Figure 5. Expression of the D933N and K1355E variants of CENP-E results in mitotic spindle abnormalities and polar chromosomes.

(a). DLD-1 cells engineered by Flp-In recombination for the conditional (doxycycline-induced) expression of siRNA-resistant CENPE and CENPE patient variants, were plated and 24hrs later subjected to CENPE siRNA targeting endogenous CENP-E only. After 40hrs approx. the cells were treated with doxycycline (Dox; 1µg/ml) for 8hrs to induce expression of the siRNA-resistant CENPE variants. Cells were then fixed and processed for immunofluorescence.

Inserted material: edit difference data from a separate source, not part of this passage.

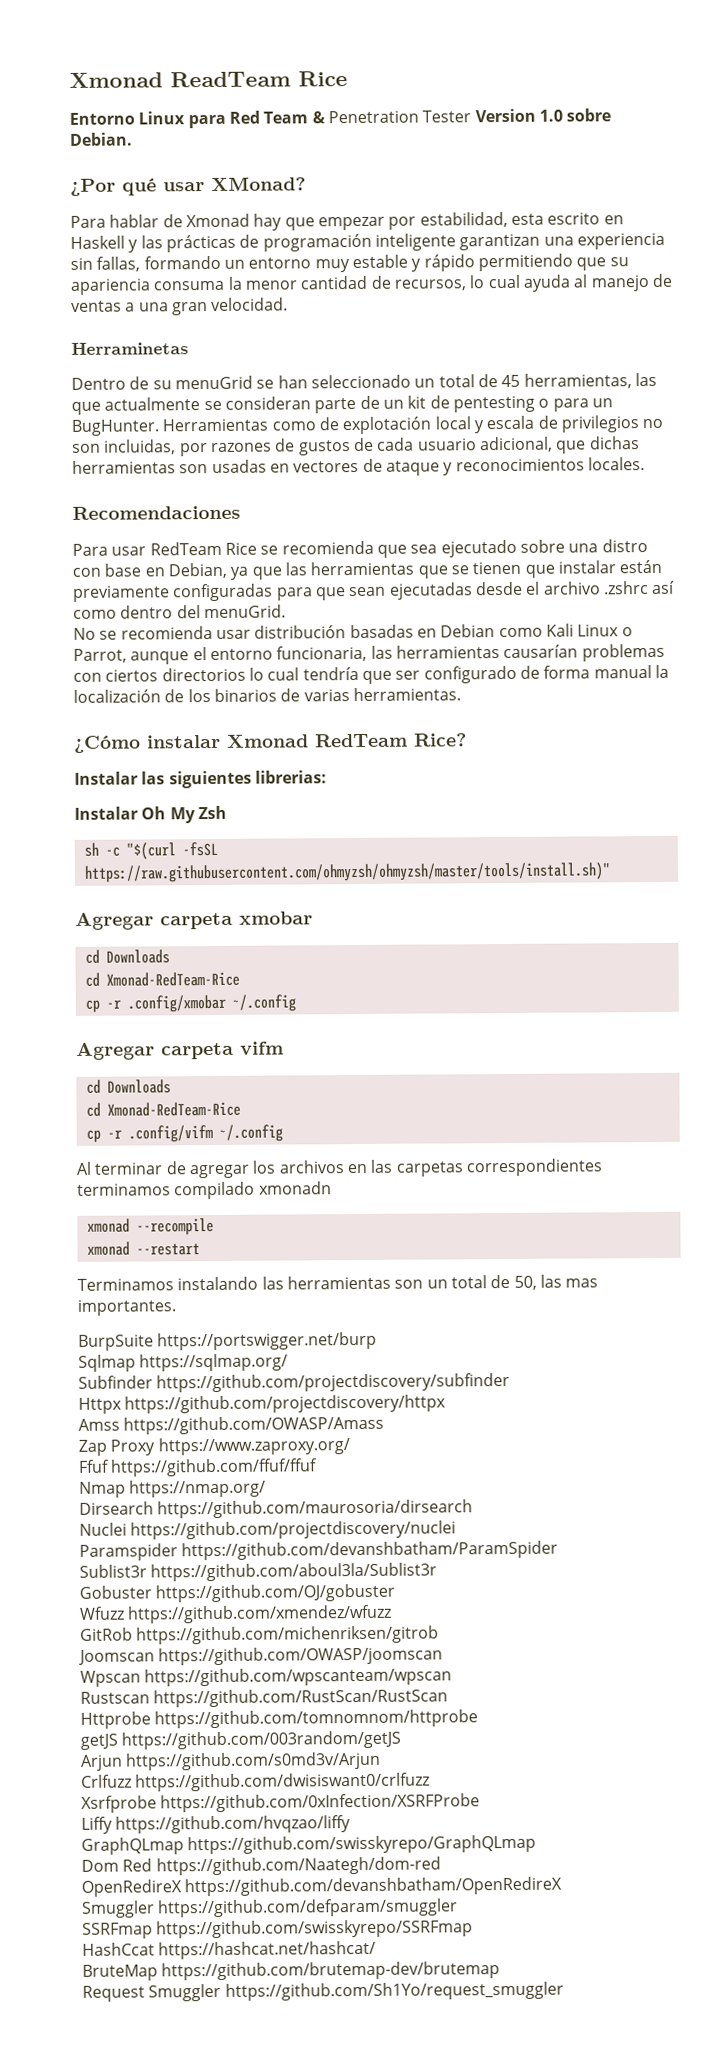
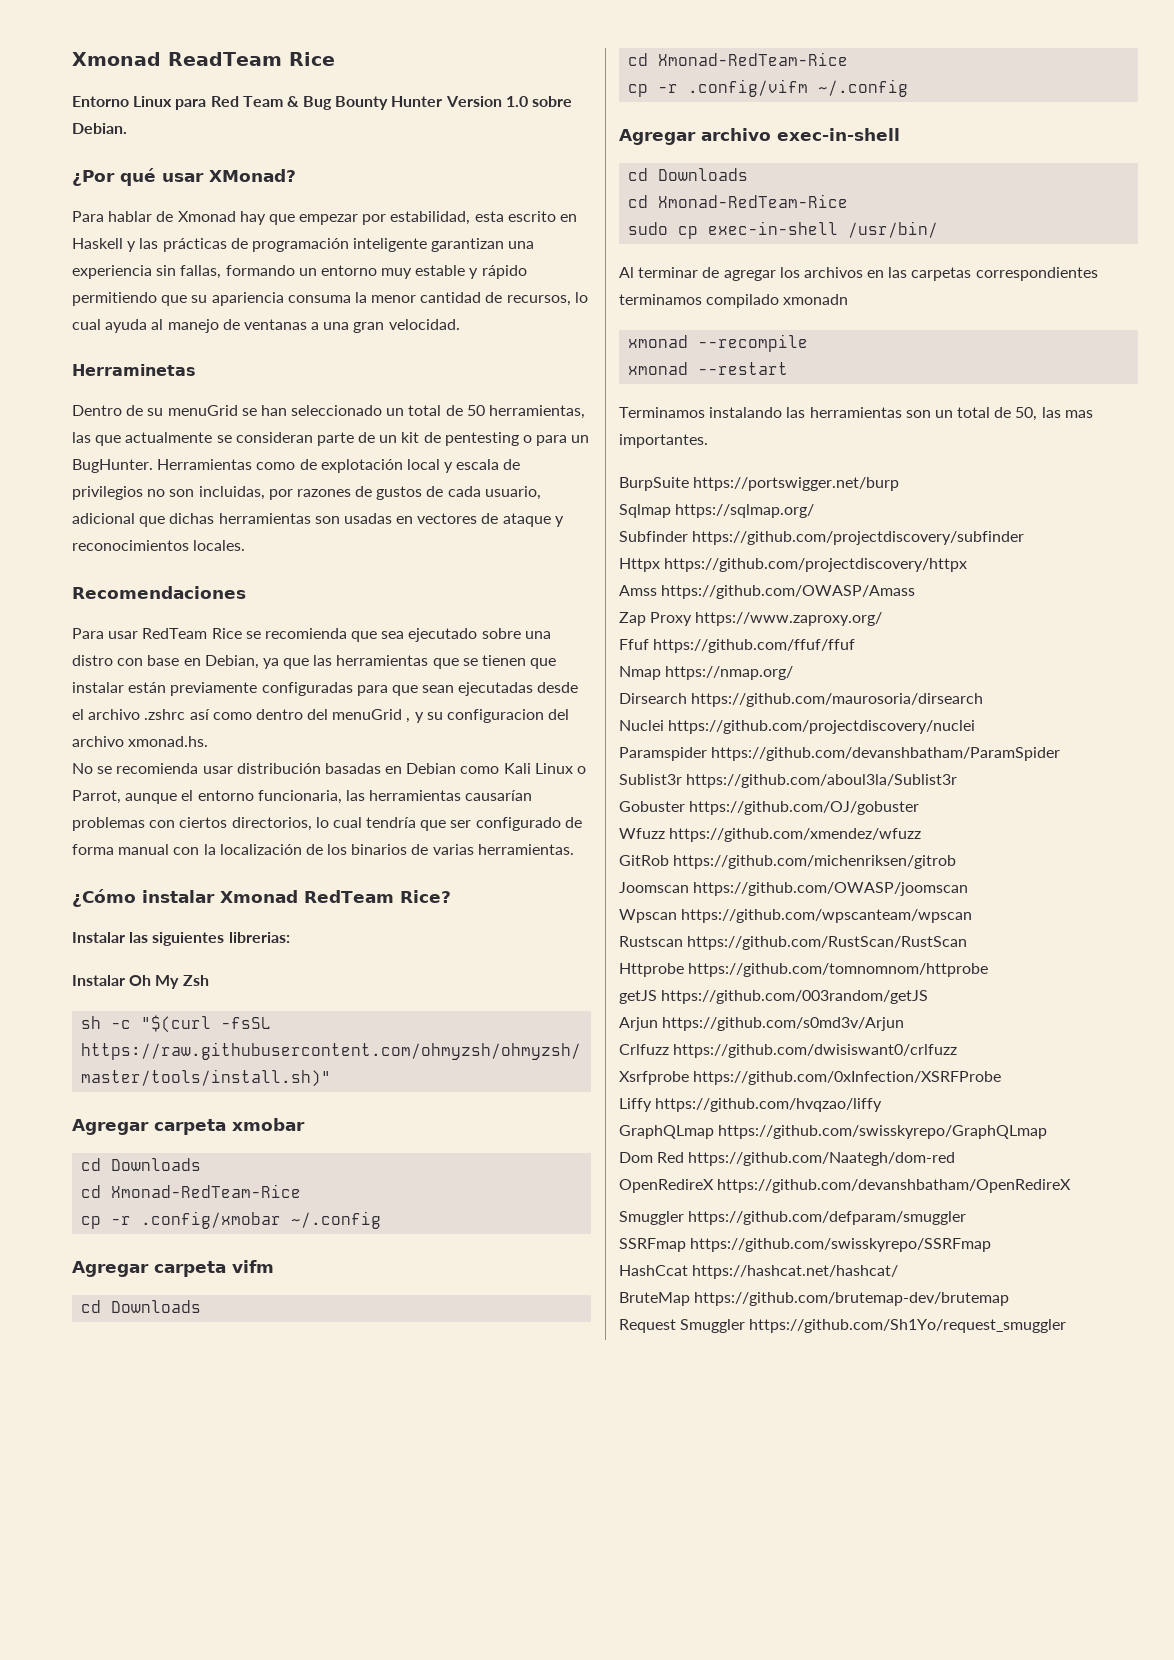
[327,110,472,124] Penetration Tester -> [303,96,443,110] Bug Bounty Hunter
[71,300,122,312] ventas -> [243,319,307,330] ventanas
[501,374,521,388] 45 -> [466,405,485,416] 50
[417,436,553,453] usuario adicional, -> [484,486,541,500] [72,513,135,524] usuario, adicional
[203,604,286,619] menuGrid. -> [332,709,570,723] [72,736,209,747] menuGrid , y su configuracion del archivo xmonad.hs.
[161,667,246,682] directorios -> [231,817,312,831] directorios,
(652, 671) none -> [173,847,200,855] con
(283, 1133) none -> [619,128,900,145] [628,168,749,181] [628,194,849,208] [628,221,939,239] // Agregar archivo exec-in-shell // cd Downloads // cd Xmonad-RedTeam-Rice // sudo cp exec-in-shell /usr/bin/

(b). Expression levels of the various CENP-E variants including a construct with both variants engineered in-cis (Double mut; double mutant) were compared to that of wild-type (WT) CENP-E following 8hrs in doxycycline.

(c). Immunofluoresence images following 8hrs treatment with doxycycline for wild-type (WT), D933N alone, K1355E alone and the double mutant (Double mut) with both D933N and K1355E in-cis co-stained with anti-CENP-E and anti-α-tubulin. Polar chromosomes not aligned properly stain strongly for CENP-E under these conditions as seen in D933N alone, K1355E alone and the double mutant. (Scale bar; 5µm).

(d). The frequency of mitotic cells with >5 unaligned polar chromosomes is elevated following expression of D933N alone, K1355E alone or following expression of both variants in-cis (Double mut). Between 70–90 mitotic cells were evaluated in total for each construct.

(e). Expression of D933N alone, K1355E alone or both variants in-cis (Double mut) resulted in an increased frequency of mitotic cells with abnormal spindle structure (monopolar plus multipolar spindles) compared to expression of wild-type (WT) CENP-E in this system (n= the number of mitotic cells scored).